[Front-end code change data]
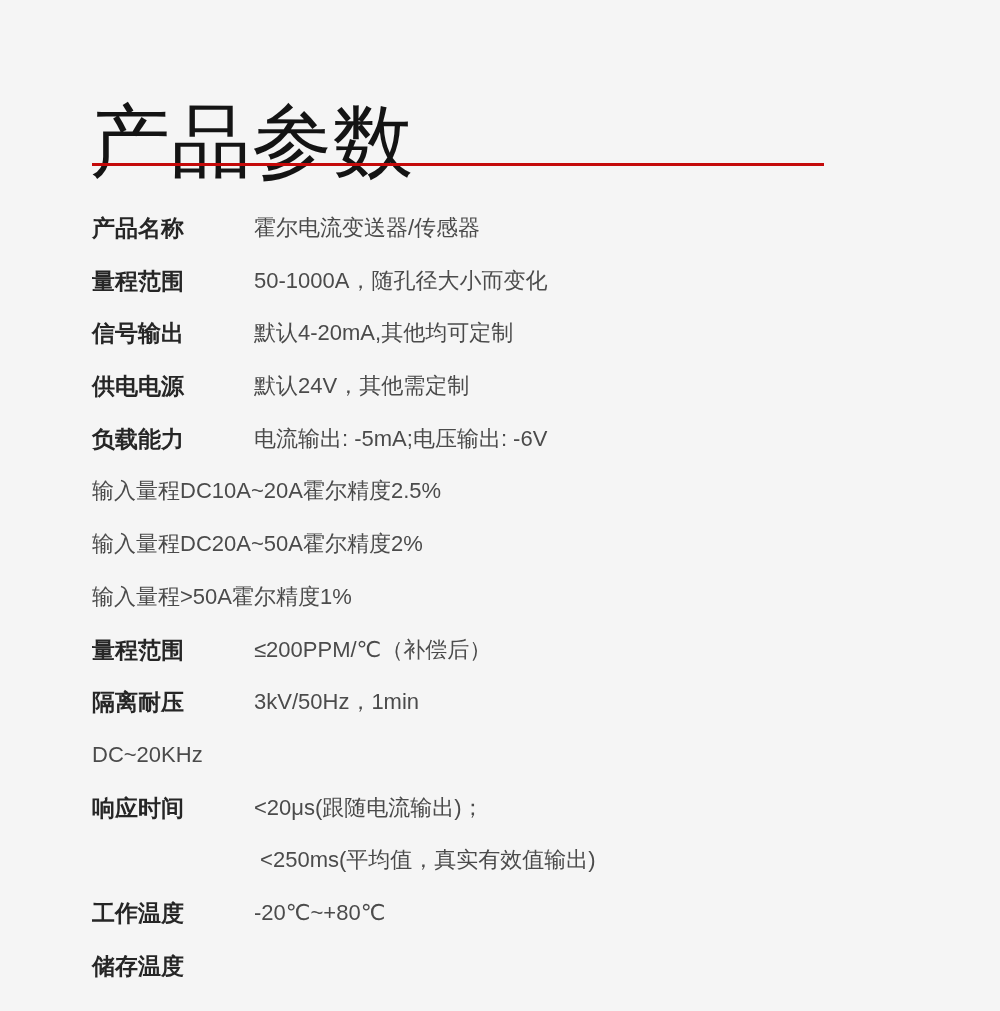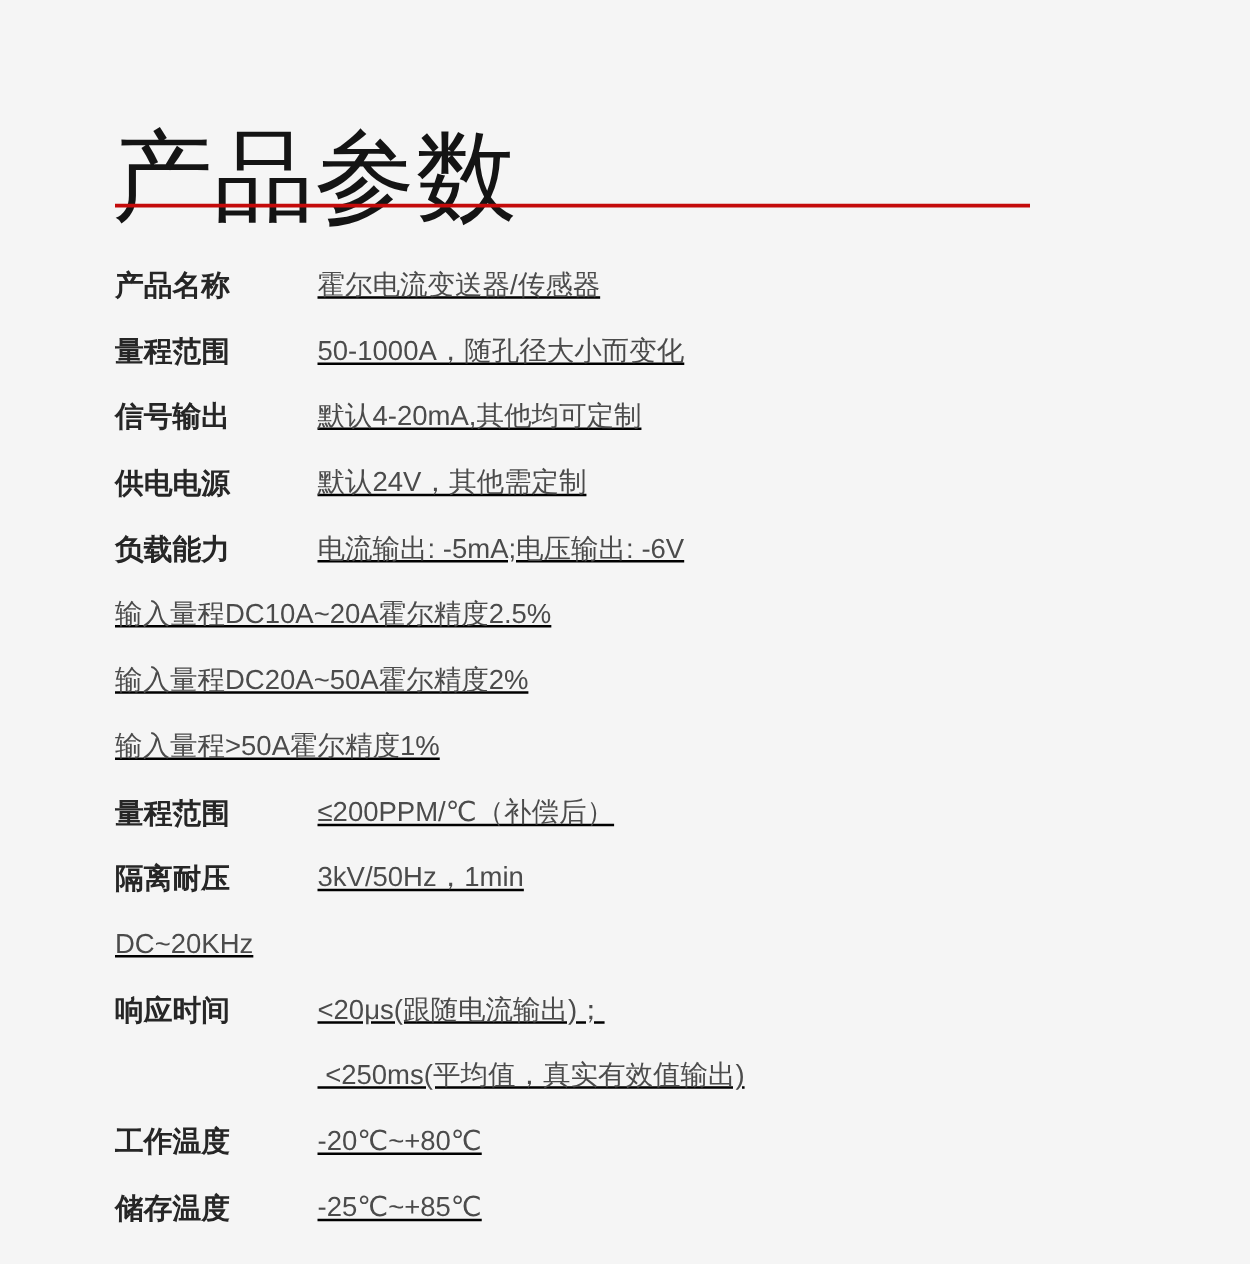--- a/index.html
+++ b/index.html
@@ -56,7 +56,6 @@
   }
   .spec-values{
     flex:1;
-    text-decoration:underline;
   }
   .value-line{
     font-size:22px;

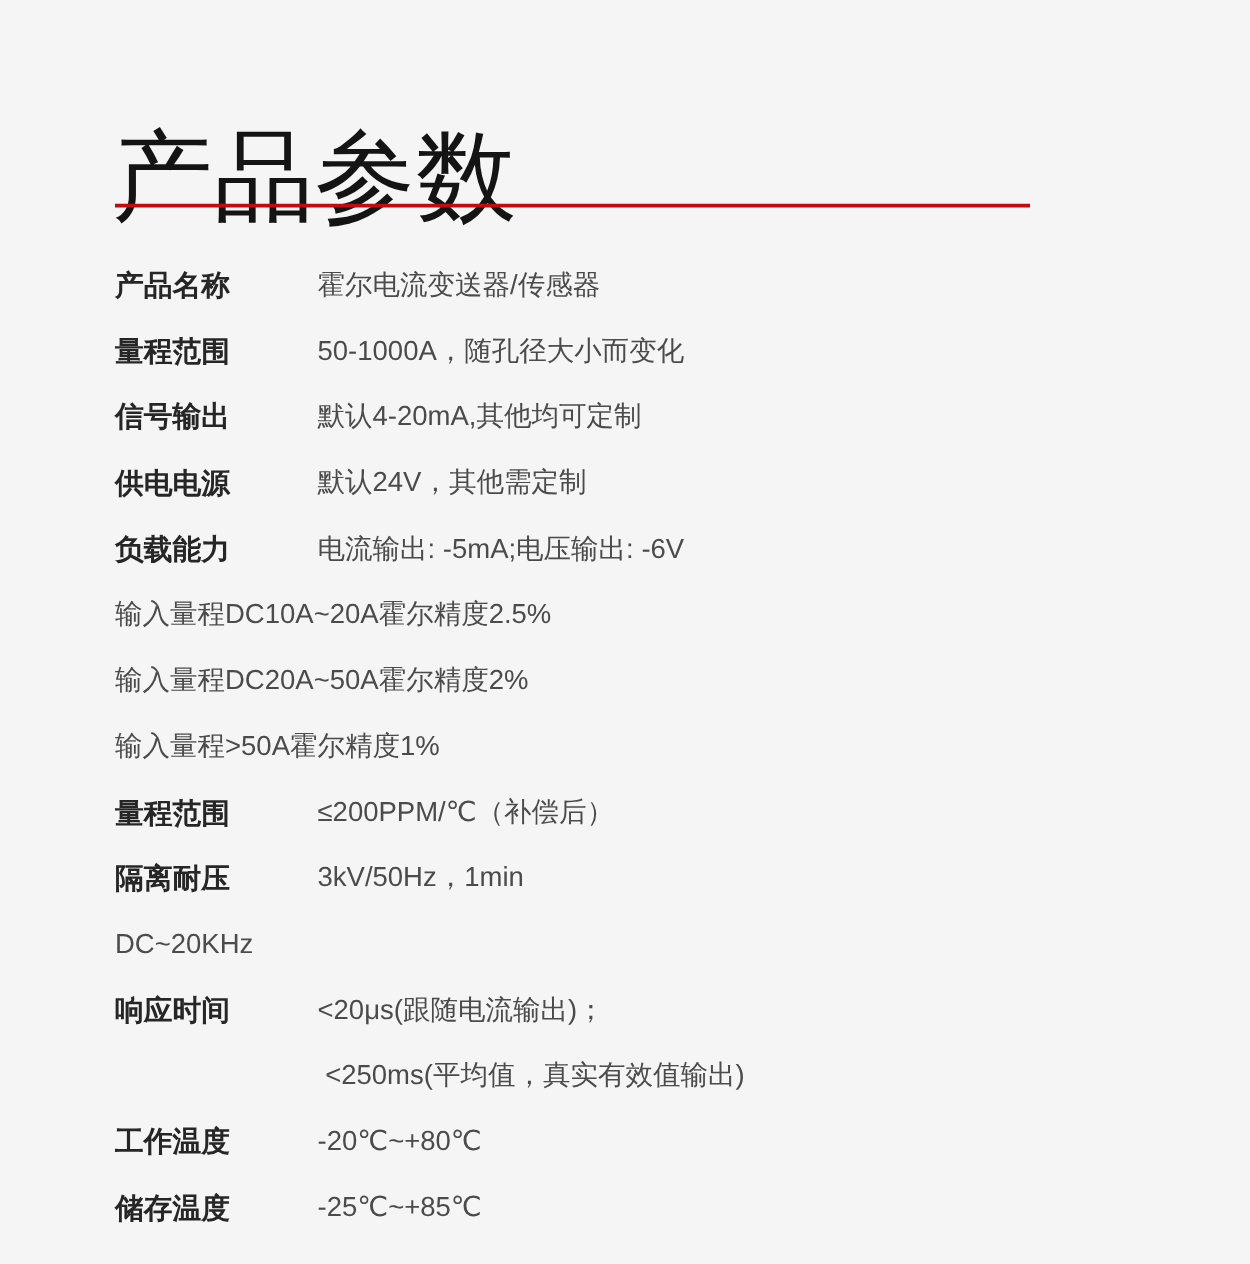--- a/index.html
+++ b/index.html
@@ -156,9 +156,6 @@
 
     <div class="spec-row">
       <div class="spec-label">储存温度</div>
-      <div class="spec-values">
-          <div class="value-line">-25℃~+85℃</div>
-        </div>
     </div>
 
   </div>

Your goal: Leave the images out and give the rest of the data again exactly.

Answer for this exercise:
--- a/index.html
+++ b/index.html
@@ -56,7 +56,6 @@
   }
   .spec-values{
     flex:1;
-    text-decoration:underline;
   }
   .value-line{
     font-size:22px;

--- a/index.html
+++ b/index.html
@@ -156,9 +156,6 @@
 
     <div class="spec-row">
       <div class="spec-label">储存温度</div>
-      <div class="spec-values">
-          <div class="value-line">-25℃~+85℃</div>
-        </div>
     </div>
 
   </div>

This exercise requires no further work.